Religion et croyances
La plupart des zoulous se réclament du christianisme. Quelques-unes des églises auxquelles ils appartiennent sont l’African Initiated Church, en particulier l’Église chrétienne de Sion et diverses églises apostoliques, bien que l’appartenance aux principales églises européennes (l’Église réformée hollandaise, l’Église anglicane et le catholicisme) soit aussi assez répandue. Néanmoins, les Zoulous gardent leurs croyances pré-coloniales du culte des ancêtres sous forme d’un syncrétisme avec le christianisme.

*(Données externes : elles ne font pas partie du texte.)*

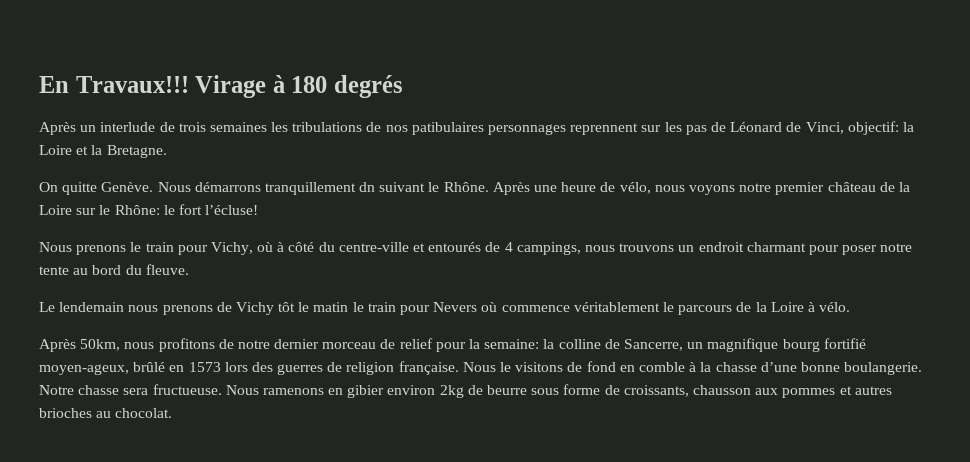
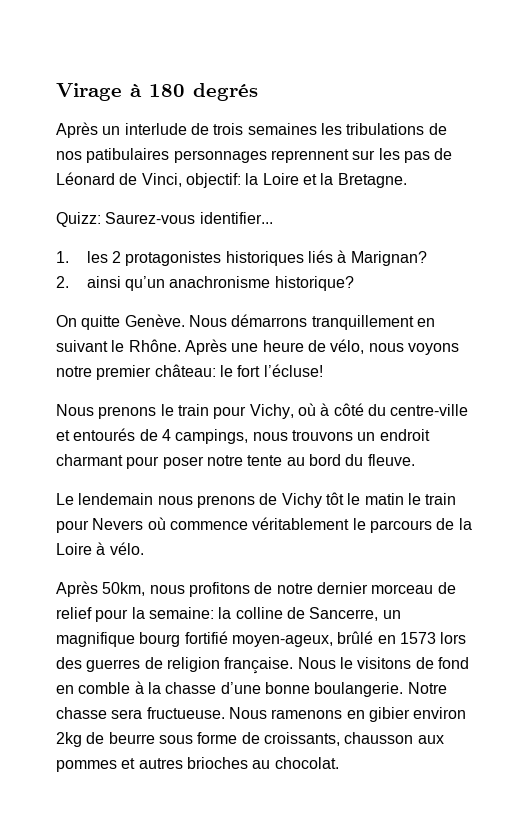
[39,76,189,93] En Travaux!!! -> (56, 92) none
(167, 151) none -> [56,212,273,227] [56,250,427,266] [56,276,354,291] // Quizz: Saurez-vous identifier... // 1. les 2 protagonistes historiques liés à Marignan? // 2. ainsi qu’un anachronisme historique?
[359,182,376,192] dn -> [416,318,435,327] en
[827,182,910,192] [39,205,160,215] château de la Loire sur le Rhône: -> [154,364,216,377] château:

La religion zouloue possède un dieu créateur, Nkulunkulu, qui interagit aussi dans la vie quotidienne des humains, bien que cette croyance se révèle être le résultat des efforts des premiers missionnaires pour adapter le dieu chrétien à la culture zouloue. Traditionnellement, la croyance la plus forte chez les Zoulous ce sont les esprits des ancêtres (Amatongo ou Amadhlozi), qui ont le pouvoir d’intervenir en bien ou en mal dans la vie des gens. Cette croyance perdure parmi la population zouloue.
Pour communiquer avec le monde spirituel, le sorcier (sangoma) doit invoquer les ancêtres à travers un rituel de divination. Alors, un herboriste (inyanga) prépare une mixture à consommer (muti) pour influencer les ancêtres. Les sorciers et les herboristes jouent un rôle important dans la vie quotidienne des Zoulous. Néanmoins, il existe une différence entre le muti blanc (umuthi omhlope), qui a des effets positifs, comme la guérison, la prévention ou la fin de la malchance, et le muti noir (umuthi omnyama), qui peut apporter maladies et mort aux autres, ou une santé mal acquise à celui qui en use. Les pratiquants du muti noir sont considérés comme des sorciers du mal et sont rejetés par la société.
Le christianisme a eu du mal à s’implanter dans la population zouloue, et l’a fait de manière syncrétique. Isaiah Shembe, considéré comme le messie zoulou, présente une forme de christianisme mélangé aux traditions locales.